Work item: When you transcribe the entries below, begin at their first line and stop after the line containing "голову к стене.</p>"; pictures stay out.

______

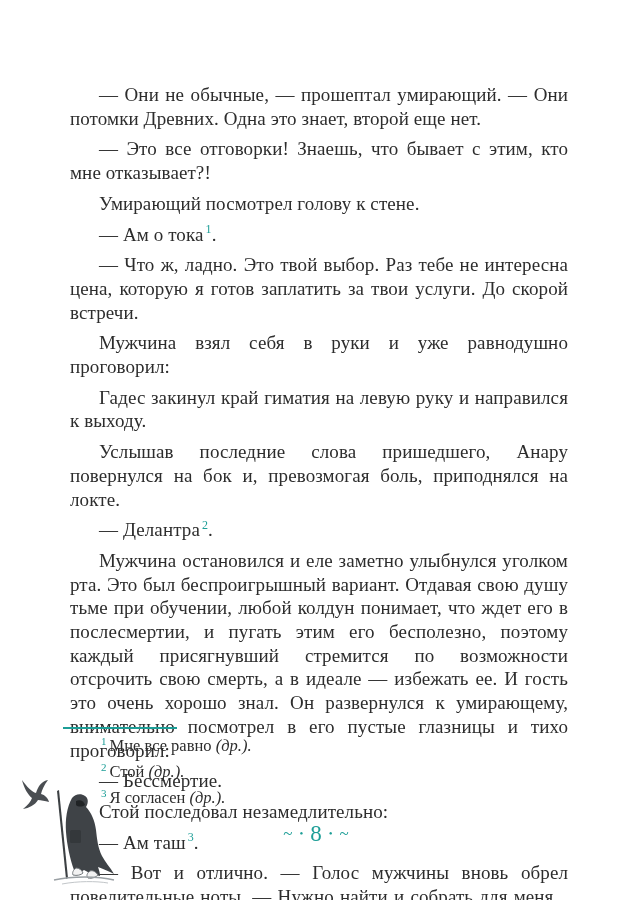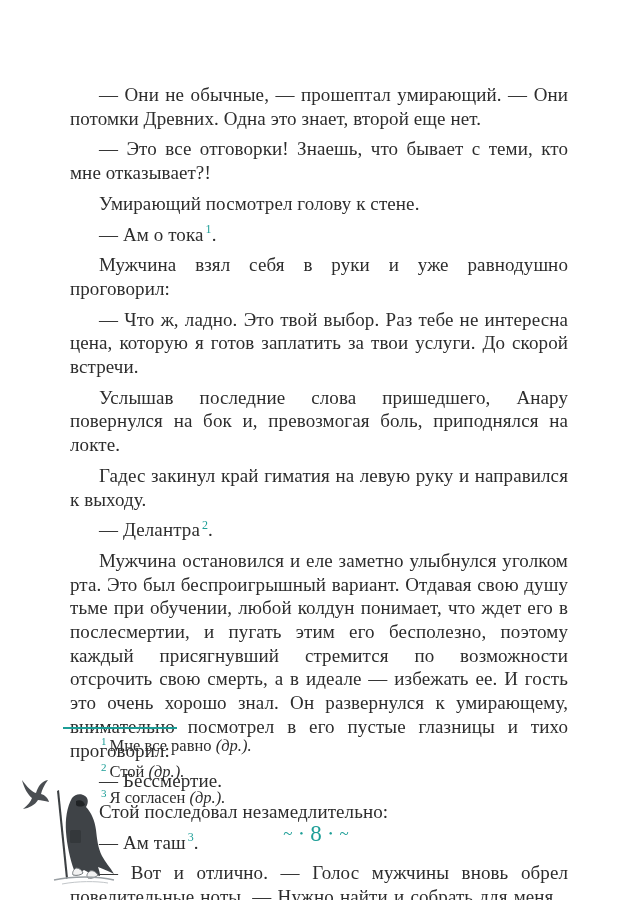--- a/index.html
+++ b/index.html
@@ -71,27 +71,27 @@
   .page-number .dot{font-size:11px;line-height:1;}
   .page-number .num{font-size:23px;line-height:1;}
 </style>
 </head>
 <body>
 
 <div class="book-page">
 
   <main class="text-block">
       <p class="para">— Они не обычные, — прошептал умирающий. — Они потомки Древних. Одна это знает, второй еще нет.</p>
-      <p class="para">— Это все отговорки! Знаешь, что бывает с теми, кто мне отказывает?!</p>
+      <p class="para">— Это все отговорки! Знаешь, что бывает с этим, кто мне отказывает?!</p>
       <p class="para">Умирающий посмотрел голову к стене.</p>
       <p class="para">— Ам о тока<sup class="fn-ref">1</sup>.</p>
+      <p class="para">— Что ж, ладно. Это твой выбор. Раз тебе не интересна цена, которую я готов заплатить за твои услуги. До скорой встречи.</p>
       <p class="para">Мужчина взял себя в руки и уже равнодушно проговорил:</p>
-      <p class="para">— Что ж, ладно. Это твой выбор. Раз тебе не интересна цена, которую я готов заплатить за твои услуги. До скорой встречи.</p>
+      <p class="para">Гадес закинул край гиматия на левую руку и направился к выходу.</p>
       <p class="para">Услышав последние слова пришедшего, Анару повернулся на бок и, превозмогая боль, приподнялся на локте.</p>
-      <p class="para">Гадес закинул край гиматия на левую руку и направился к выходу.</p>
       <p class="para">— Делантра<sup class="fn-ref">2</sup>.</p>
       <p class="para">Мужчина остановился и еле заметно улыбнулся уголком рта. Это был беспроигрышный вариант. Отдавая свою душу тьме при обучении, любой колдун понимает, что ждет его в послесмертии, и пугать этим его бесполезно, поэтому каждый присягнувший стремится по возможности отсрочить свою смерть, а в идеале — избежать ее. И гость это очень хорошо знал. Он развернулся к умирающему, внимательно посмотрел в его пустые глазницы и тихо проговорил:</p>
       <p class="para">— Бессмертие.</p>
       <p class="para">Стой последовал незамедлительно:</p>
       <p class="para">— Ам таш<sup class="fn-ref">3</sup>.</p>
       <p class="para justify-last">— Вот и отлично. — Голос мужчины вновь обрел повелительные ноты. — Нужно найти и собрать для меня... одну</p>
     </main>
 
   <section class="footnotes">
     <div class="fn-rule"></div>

______

Solved problem:
--- a/index.html
+++ b/index.html
@@ -71,27 +71,27 @@
   .page-number .dot{font-size:11px;line-height:1;}
   .page-number .num{font-size:23px;line-height:1;}
 </style>
 </head>
 <body>
 
 <div class="book-page">
 
   <main class="text-block">
       <p class="para">— Они не обычные, — прошептал умирающий. — Они потомки Древних. Одна это знает, второй еще нет.</p>
-      <p class="para">— Это все отговорки! Знаешь, что бывает с теми, кто мне отказывает?!</p>
+      <p class="para">— Это все отговорки! Знаешь, что бывает с этим, кто мне отказывает?!</p>
       <p class="para">Умирающий посмотрел голову к стене.</p>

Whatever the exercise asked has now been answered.